Work item:
Leaving out all pictures, transcribe the lines below exactly, from the first through the line containing "(506, 434) none -> (182, 572) //".

Records from a dataset:

------------------------------

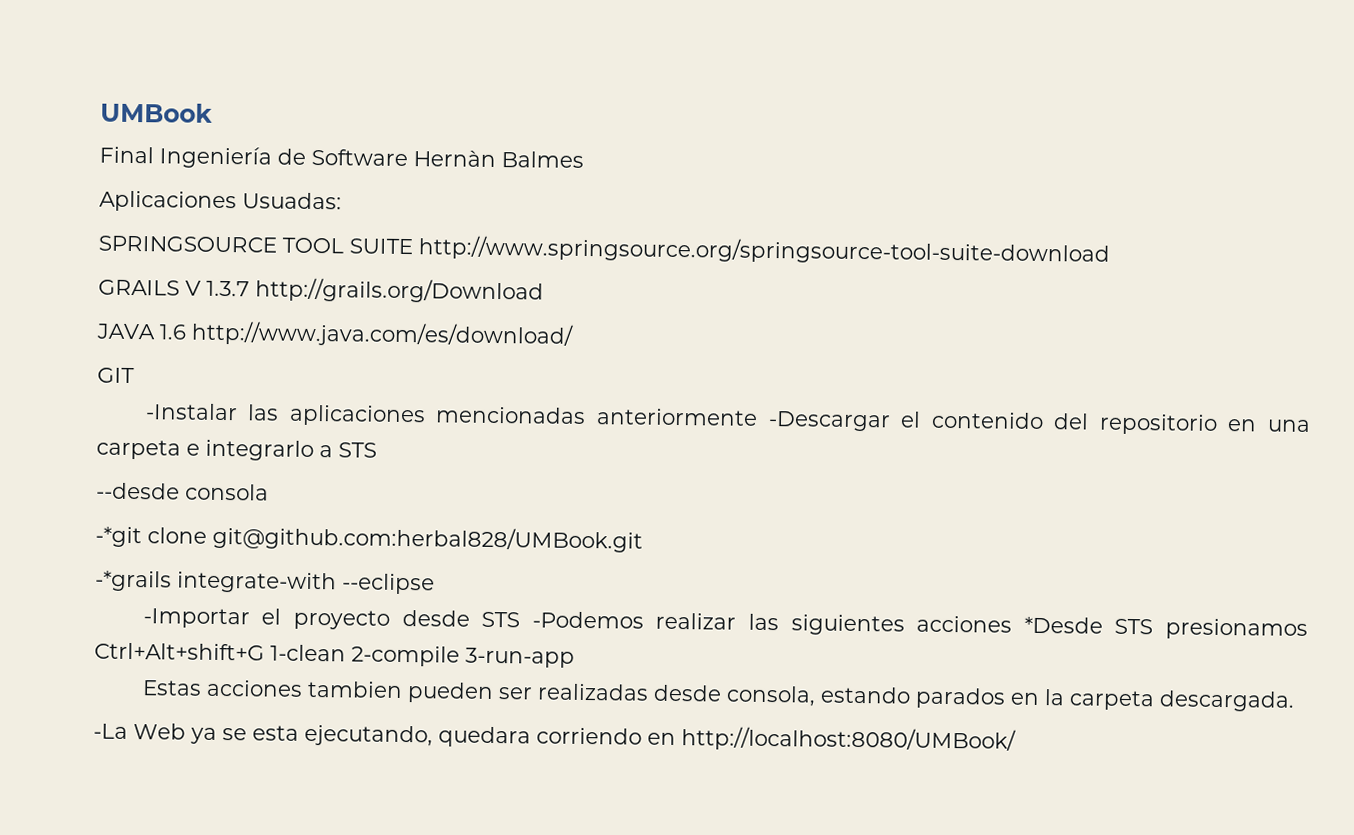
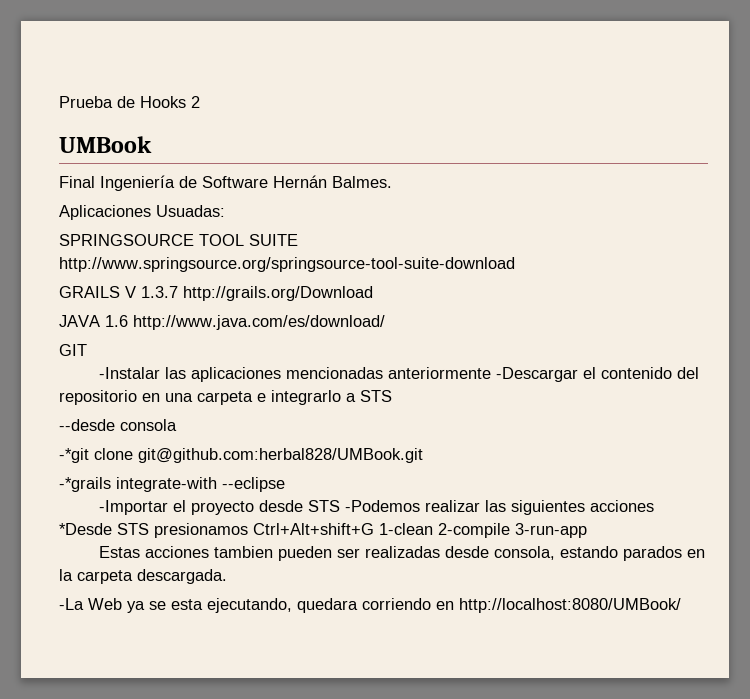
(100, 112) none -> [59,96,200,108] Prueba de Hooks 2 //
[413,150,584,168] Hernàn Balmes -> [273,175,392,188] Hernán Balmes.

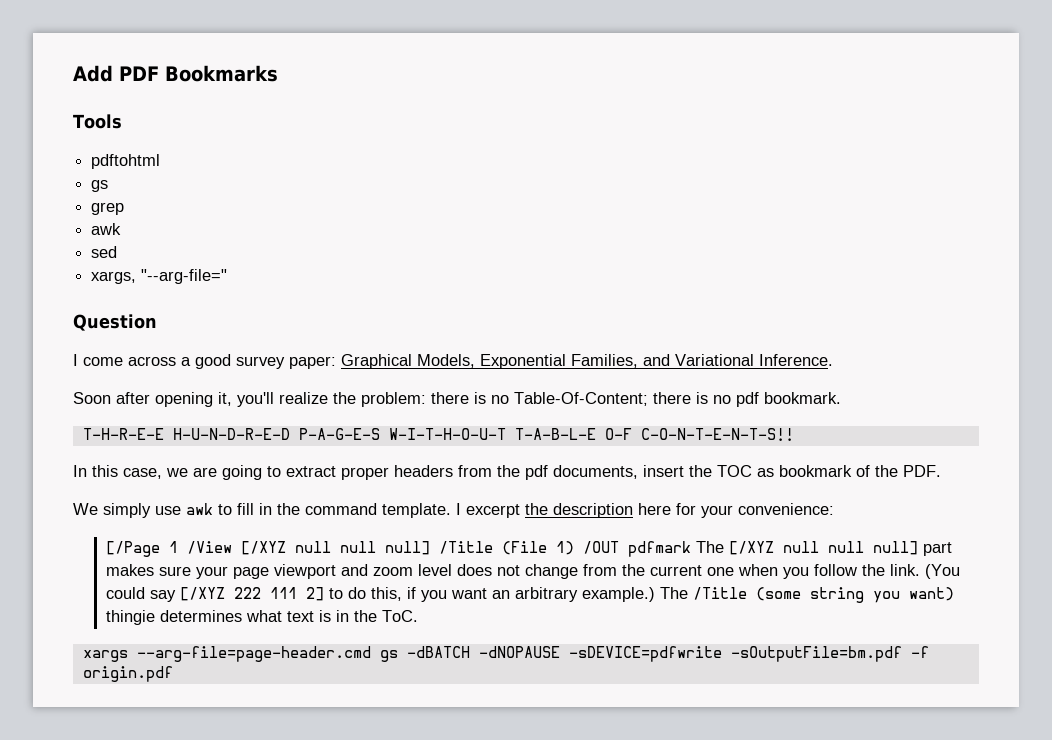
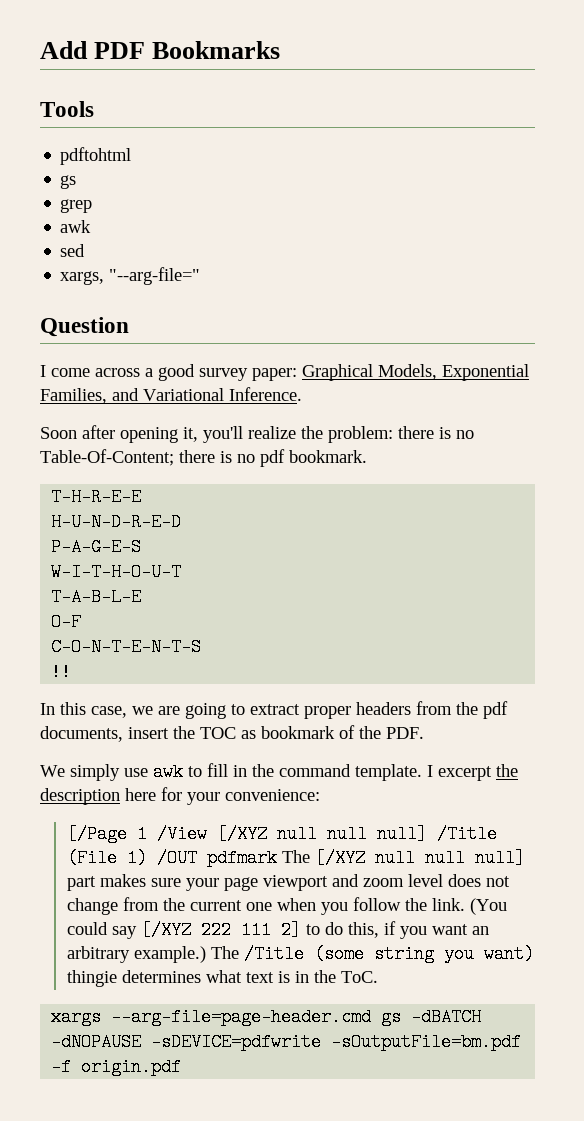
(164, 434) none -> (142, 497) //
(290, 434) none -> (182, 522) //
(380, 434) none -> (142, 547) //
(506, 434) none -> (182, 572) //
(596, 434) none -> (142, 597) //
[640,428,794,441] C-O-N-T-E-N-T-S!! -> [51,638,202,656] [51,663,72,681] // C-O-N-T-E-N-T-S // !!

------------------------------

Output for this exercise:
(100, 112) none -> [59,96,200,108] Prueba de Hooks 2 //
[413,150,584,168] Hernàn Balmes -> [273,175,392,188] Hernán Balmes.

(164, 434) none -> (142, 497) //
(290, 434) none -> (182, 522) //
(380, 434) none -> (142, 547) //
(506, 434) none -> (182, 572) //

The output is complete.